Genau einen solchen Abend durfte ich als Gast bei der Ausstellungseröffnung von Gudrun Stark im Nationalpark-Zentrum Bad Schandau erleben.
Die Ausstellung „Heimische Tierwelt ganz nah“ wurde Ende Mai eröffnet und ist derzeit im Nationalpark-Zentrum Sächsische Schweiz in Bad Schandau zu sehen. Noch bis September haben Besucherinnen und Besucher die Möglichkeit, die beeindruckenden Werke zu entdecken und sich auf die heimische Tierwelt aus einer ganz besonderen Perspektive einzulassen.
Eine ebenso wertvolle Bereicherung des Abends war die Lesung von Matthias Stark. Seine Geschichten gaben den Bildern eine zusätzliche Ebene. Sie ergänzten die Malerei nicht nur, sondern führten die Besucherinnen und Besucher noch tiefer hinein in Naturerlebnis, Heimatverbundenheit und persönliche Beobachtung.
Familie Stark ist in Stolpen zu Hause. Mit ihrem künstlerischen und literarischen Wirken tragen sie den Namen unserer Stadt weit über unsere Stadtgrenzen positiv hinaus. Wo ihre Bilder und Geschichten Menschen erreichen, wird auch ein Stück Stolpen sichtbar.

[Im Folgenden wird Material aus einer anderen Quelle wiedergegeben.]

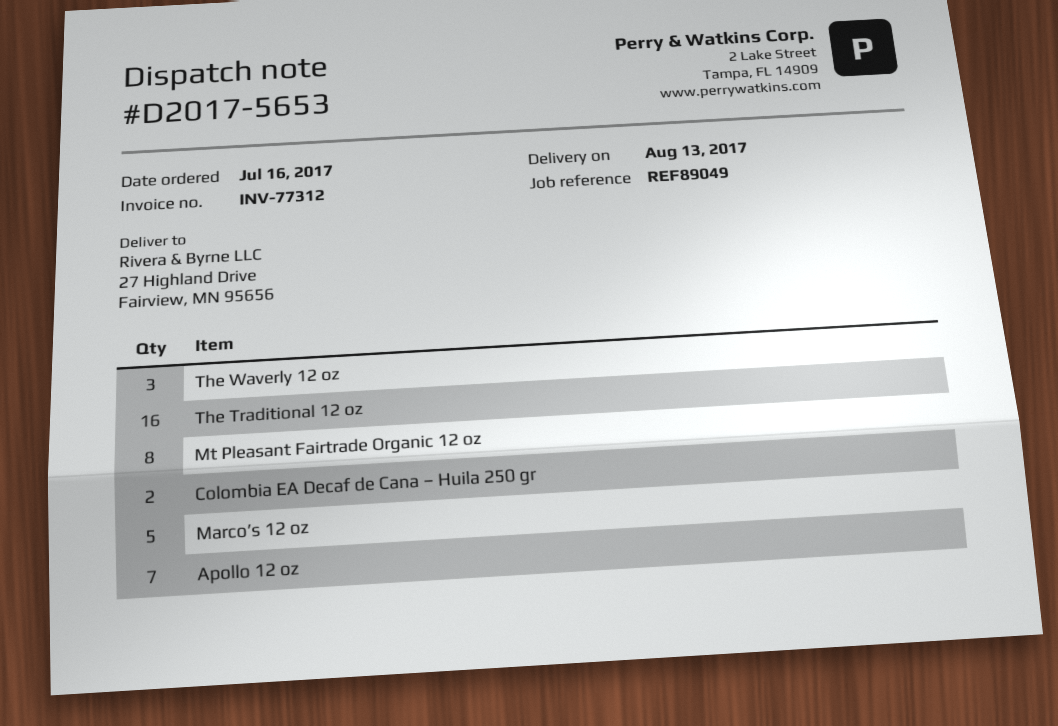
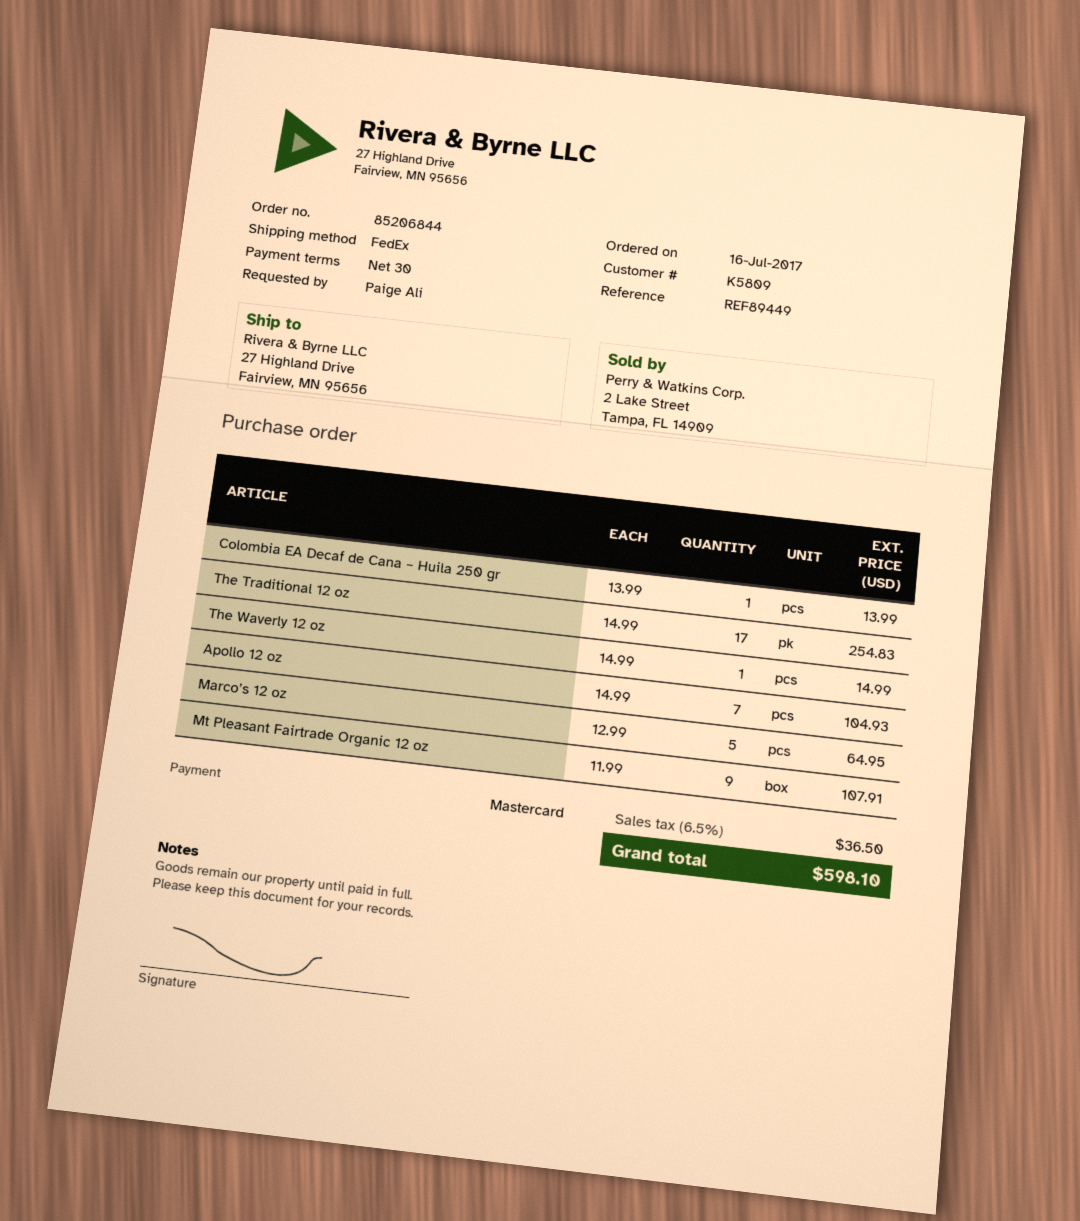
reference: REF89049 -> REF89449
The Waverly 12 oz: 3 -> 1
The Traditional 12 oz: 16 -> 17
Mt Pleasant Fairtrade Organic 12 oz: 8 -> 9
Colombia EA Decaf de Cana – Huila 250 gr: 2 -> 1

Dafür möchte ich beiden herzlich danken: für die Einladung, für diesen schönen Abend, für ihr langjähriges Schaffen und für die positive Ausstrahlung, mit der sie Kultur, Natur und Heimat auf so eindrucksvolle Weise miteinander verbinden.
Ich wünsche der Ausstellung viele interessierte Besucherinnen und Besucher sowie Gudrun und Matthias Stark weiterhin Gesundheit, Inspiration und Freude an ihrem besonderen Wirken.